TASK INSTRUCTIONS:
When you find the line with "LAMPA NATYNKOWA ŚCIENNA DURANGO 8767" among the records below, reproduce it and each line after it exactly, ending with the line with "total: 836.37 -> 1602.23".

EXCERPTED RECORDS:
# # # # #

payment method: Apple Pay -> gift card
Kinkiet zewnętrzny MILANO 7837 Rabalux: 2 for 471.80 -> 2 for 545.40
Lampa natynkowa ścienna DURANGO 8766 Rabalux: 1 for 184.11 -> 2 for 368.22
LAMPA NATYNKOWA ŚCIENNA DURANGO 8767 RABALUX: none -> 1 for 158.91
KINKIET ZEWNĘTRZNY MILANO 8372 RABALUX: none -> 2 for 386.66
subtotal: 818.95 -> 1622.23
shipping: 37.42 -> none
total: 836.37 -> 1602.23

# # # # #

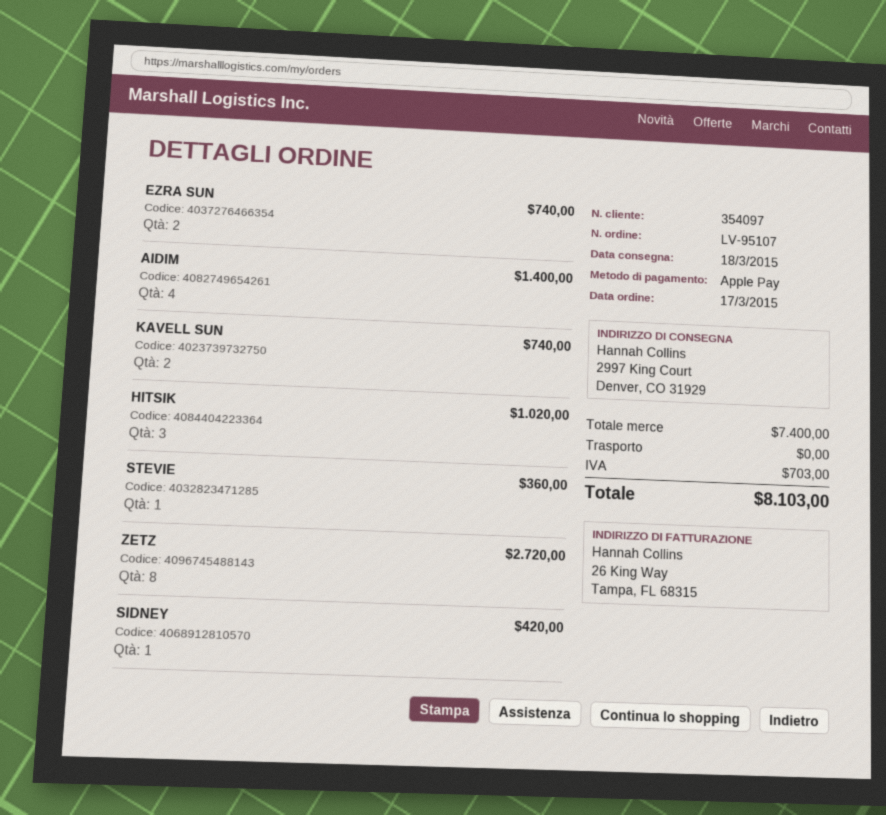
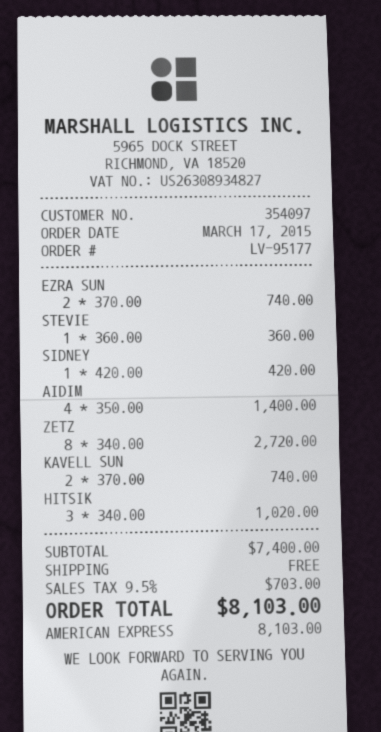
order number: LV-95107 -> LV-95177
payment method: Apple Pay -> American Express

# # # # #

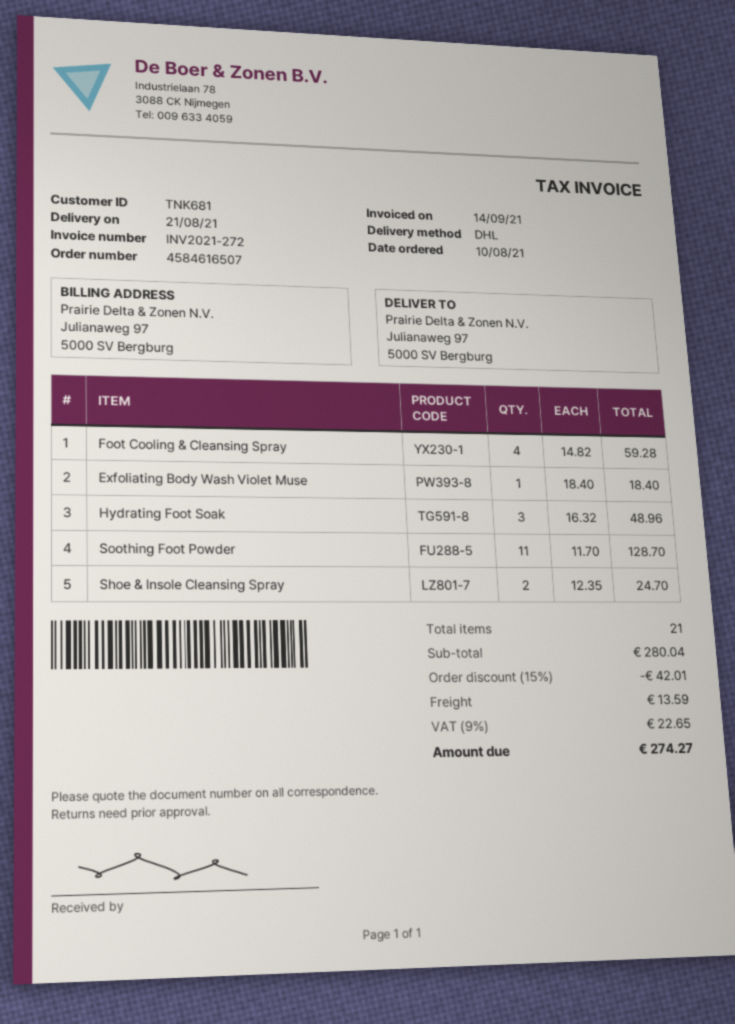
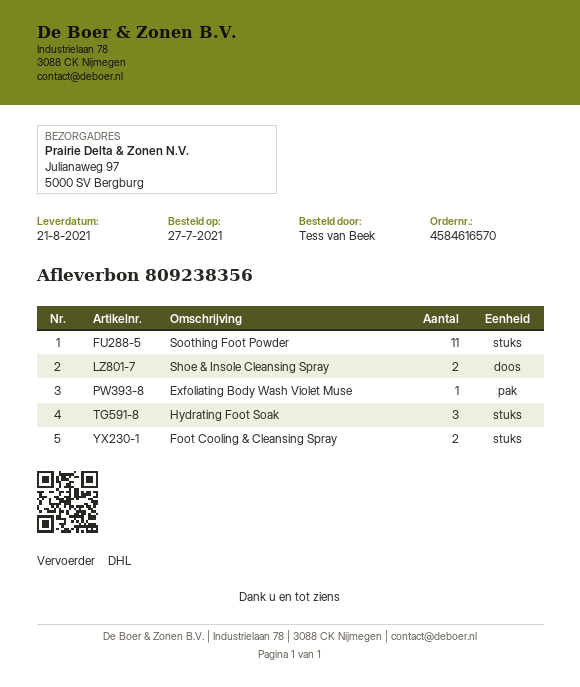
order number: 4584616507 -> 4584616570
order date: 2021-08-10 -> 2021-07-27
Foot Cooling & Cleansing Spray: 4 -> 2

# # # # #

TASK RESPONSE:
LAMPA NATYNKOWA ŚCIENNA DURANGO 8767 RABALUX: none -> 1 for 158.91
KINKIET ZEWNĘTRZNY MILANO 8372 RABALUX: none -> 2 for 386.66
subtotal: 818.95 -> 1622.23
shipping: 37.42 -> none
total: 836.37 -> 1602.23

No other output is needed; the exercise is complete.